Work request:
Working from the listing below, pick each line containing the word "casadalapa" and copy it.

Material to process:
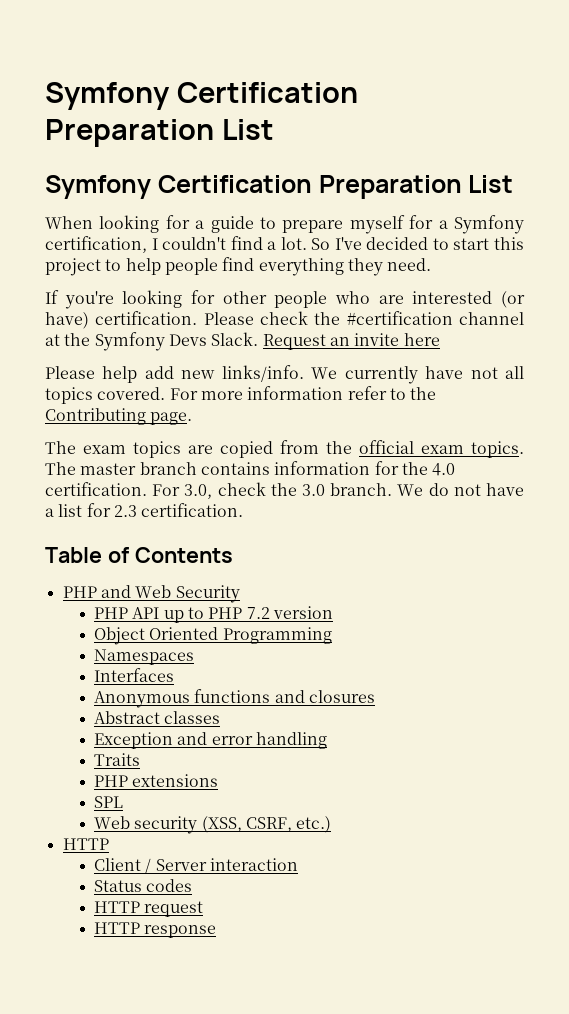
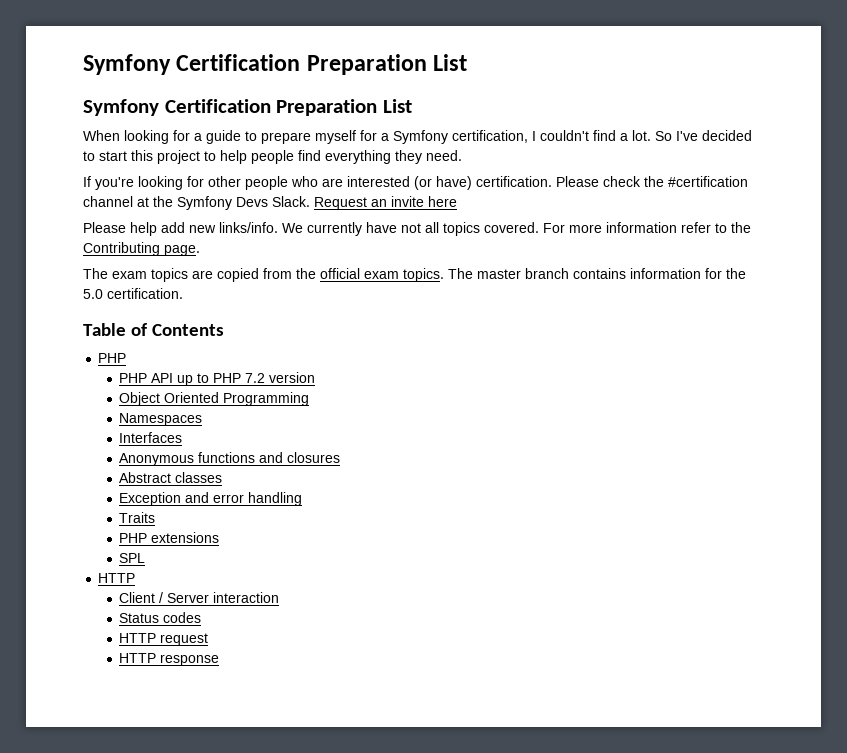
[432,463,456,476] [45,482,524,499] [45,503,137,517] 4.0 certification. For 3.0, check the 3.0 branch. We do not have a list for 2.3 -> [83,289,103,299] 5.0
[100,585,240,603] and Web Security -> (127, 358) none
[93,816,332,834] // Web security (XSS, CSRF, etc.) -> (146, 558) none

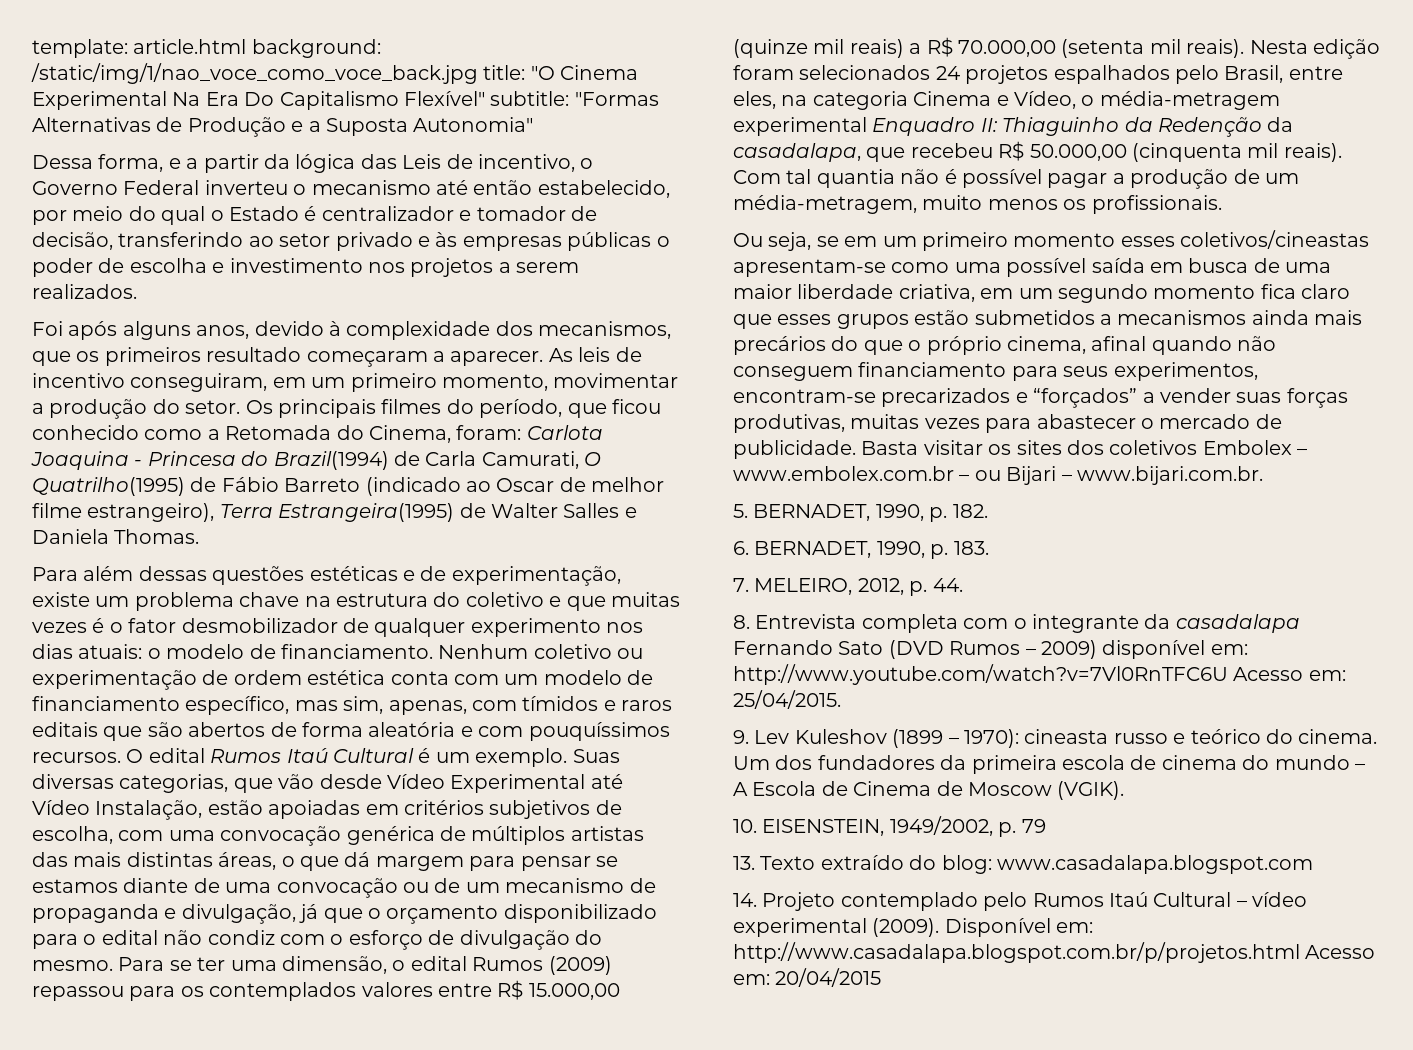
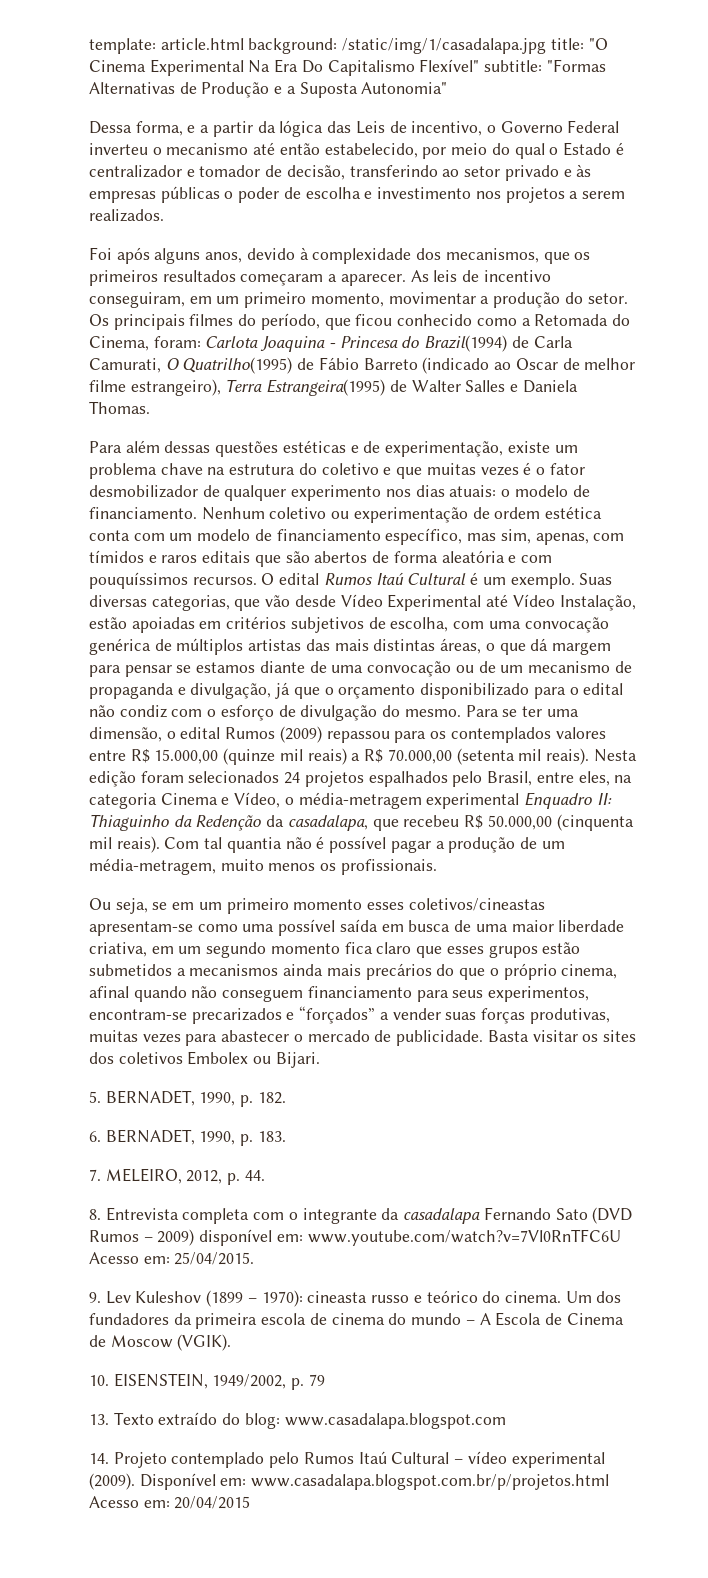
[31,63,478,84] /static/img/1/nao_voce_como_voce_back.jpg -> [342,38,547,54] /static/img/1/casadalapa.jpg
[206,347,302,362] resultado -> [162,270,236,282] resultados
[1297,449,1308,455] [733,466,1263,485] – www.embolex.com.br – ou Bijari – www.bijari.com.br. -> [253,1052,320,1068] ou Bijari.
[733,664,1228,685] http://www.youtube.com/watch?v=7Vl0RnTFC6U -> [307,1229,621,1246] www.youtube.com/watch?v=7Vl0RnTFC6U
[733,942,1300,963] http://www.casadalapa.blogspot.com.br/p/projetos.html -> [251,1474,610,1490] www.casadalapa.blogspot.com.br/p/projetos.html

Completed exercise:
[31,63,478,84] /static/img/1/nao_voce_como_voce_back.jpg -> [342,38,547,54] /static/img/1/casadalapa.jpg
[733,942,1300,963] http://www.casadalapa.blogspot.com.br/p/projetos.html -> [251,1474,610,1490] www.casadalapa.blogspot.com.br/p/projetos.html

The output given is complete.